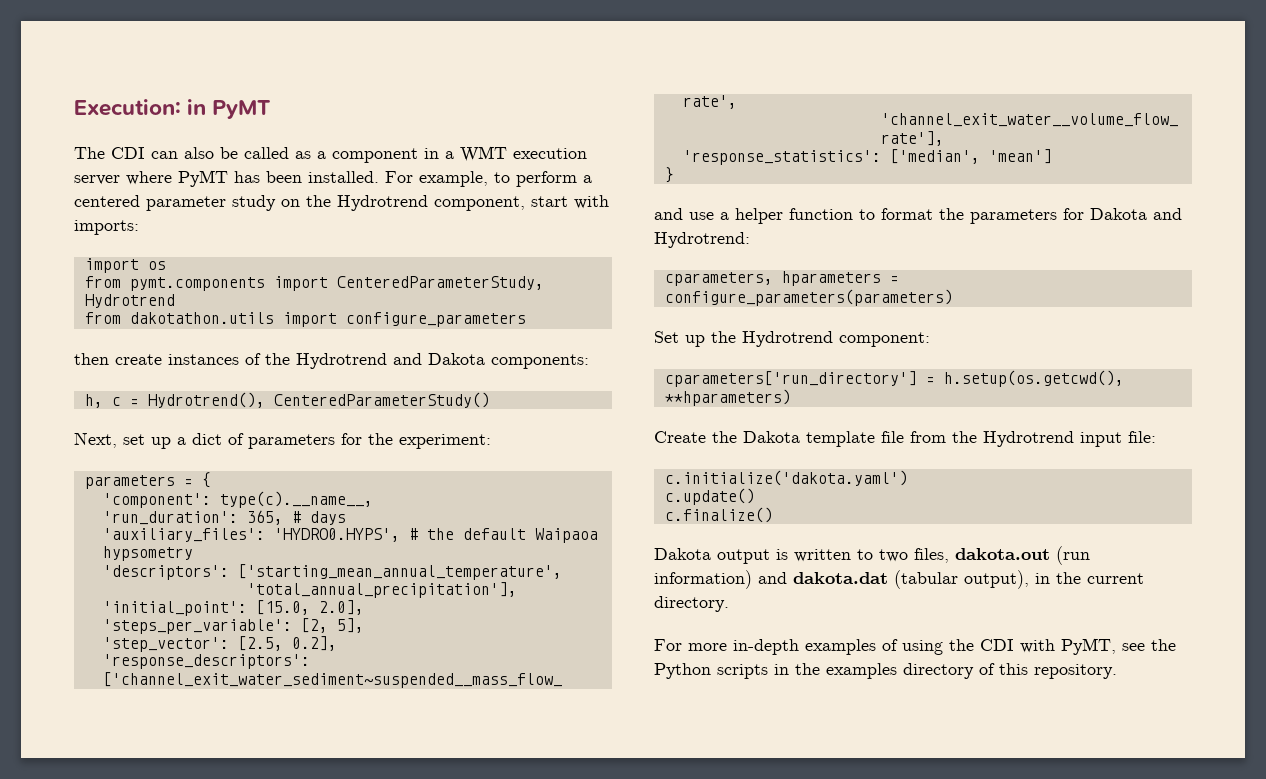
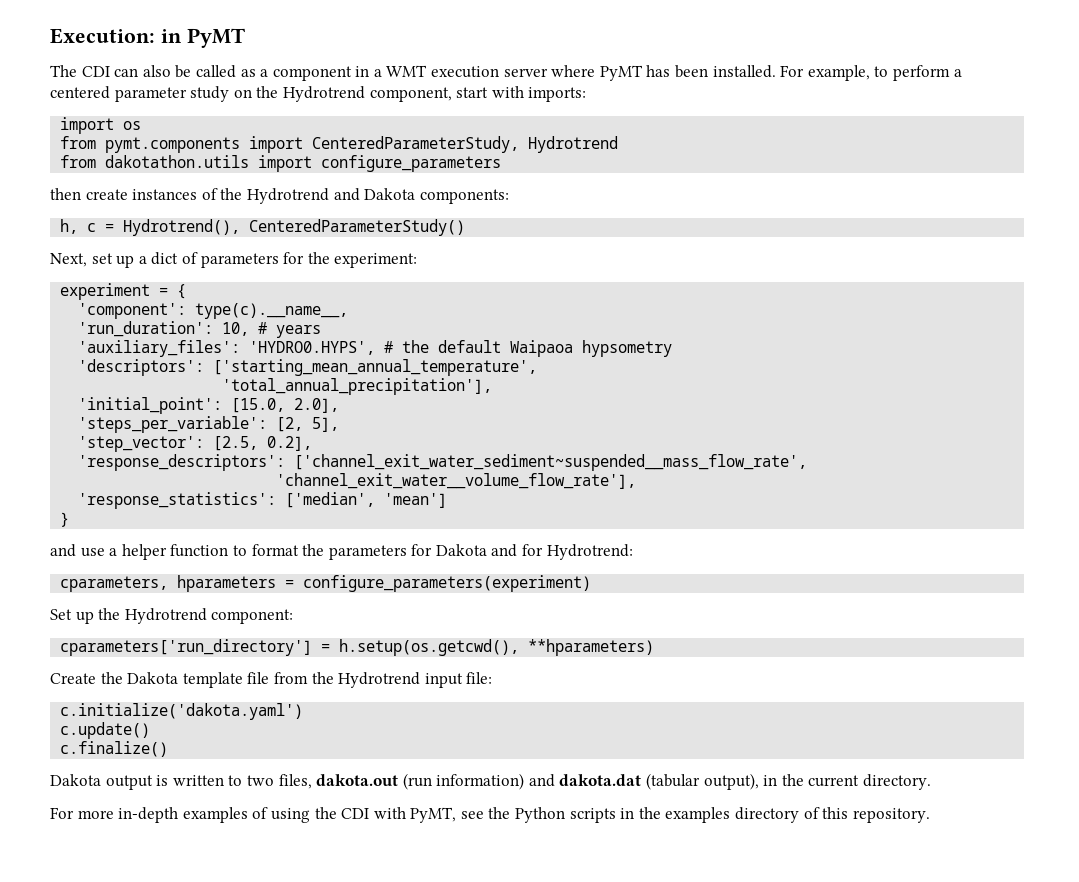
[84,475,175,489] parameters -> [60,283,151,300] experiment
[246,510,346,525] 365, # days -> [222,322,322,338] 10, # years
(1182, 214) none -> [522,544,544,556] for
[664,289,953,306] configure_parameters(parameters) -> [303,575,592,592] configure_parameters(experiment)

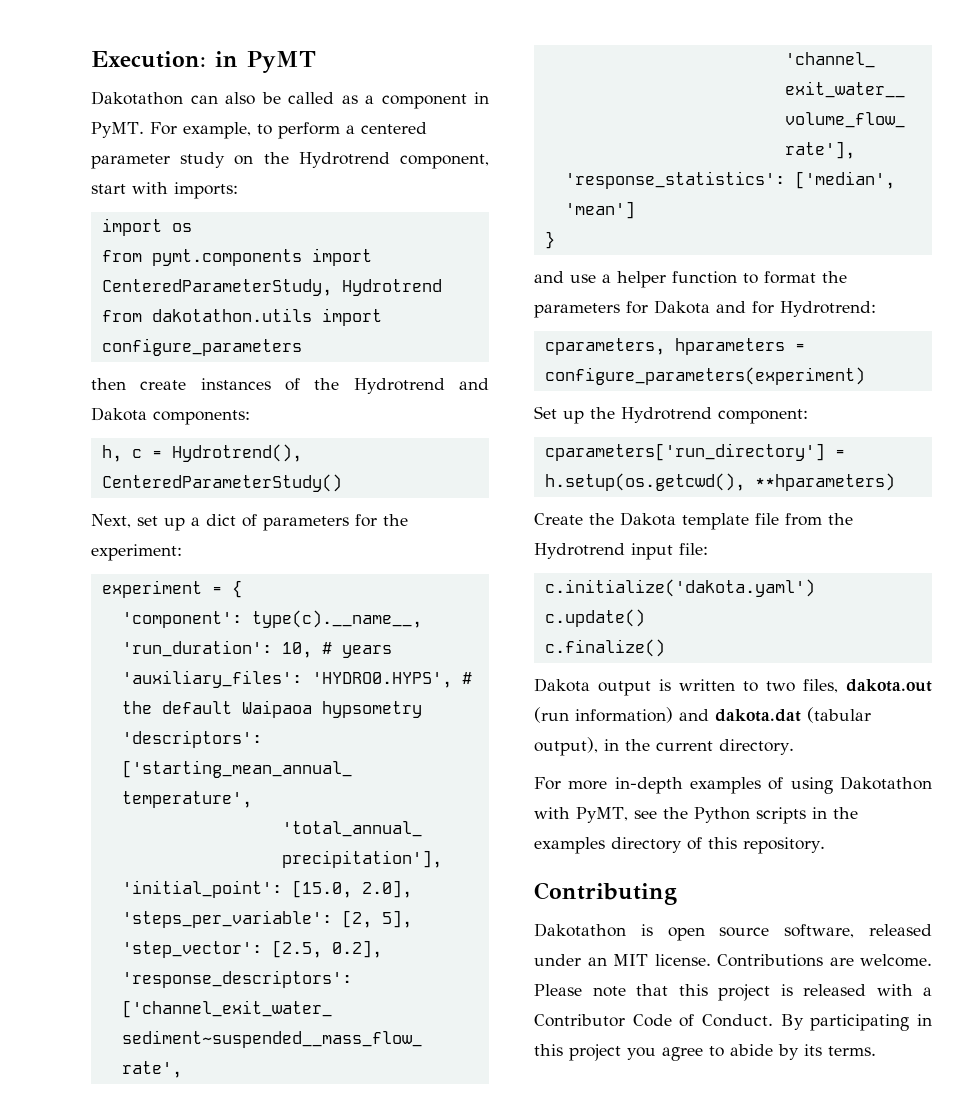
[50,65,110,77] The CDI -> [91,91,183,105] Dakotathon
[373,65,776,81] a WMT execution server where PyMT has been installed. -> [91,122,144,138] PyMT.
[314,807,370,819] the CDI -> [840,776,932,790] Dakotathon
(930, 815) none -> [534,882,677,905] [534,923,932,941] [534,954,932,967] [534,984,932,1001] [534,1014,932,1031] [534,1044,876,1061] // Contributing // Dakotathon is open source software, released under an MIT license. Contributions are welcome. Please note that this project is released with a Contributor Code of Conduct. By participating in this project you agree to abide by its terms.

--- What you will do ---
Pictures excluded, copy the lines exactly from where the material starts to the line with "[314,807,370,819] the CDI", inclusive.

--- Expected answer ---
[84,475,175,489] parameters -> [60,283,151,300] experiment
[246,510,346,525] 365, # days -> [222,322,322,338] 10, # years
(1182, 214) none -> [522,544,544,556] for
[664,289,953,306] configure_parameters(parameters) -> [303,575,592,592] configure_parameters(experiment)

[50,65,110,77] The CDI -> [91,91,183,105] Dakotathon
[373,65,776,81] a WMT execution server where PyMT has been installed. -> [91,122,144,138] PyMT.
[314,807,370,819] the CDI -> [840,776,932,790] Dakotathon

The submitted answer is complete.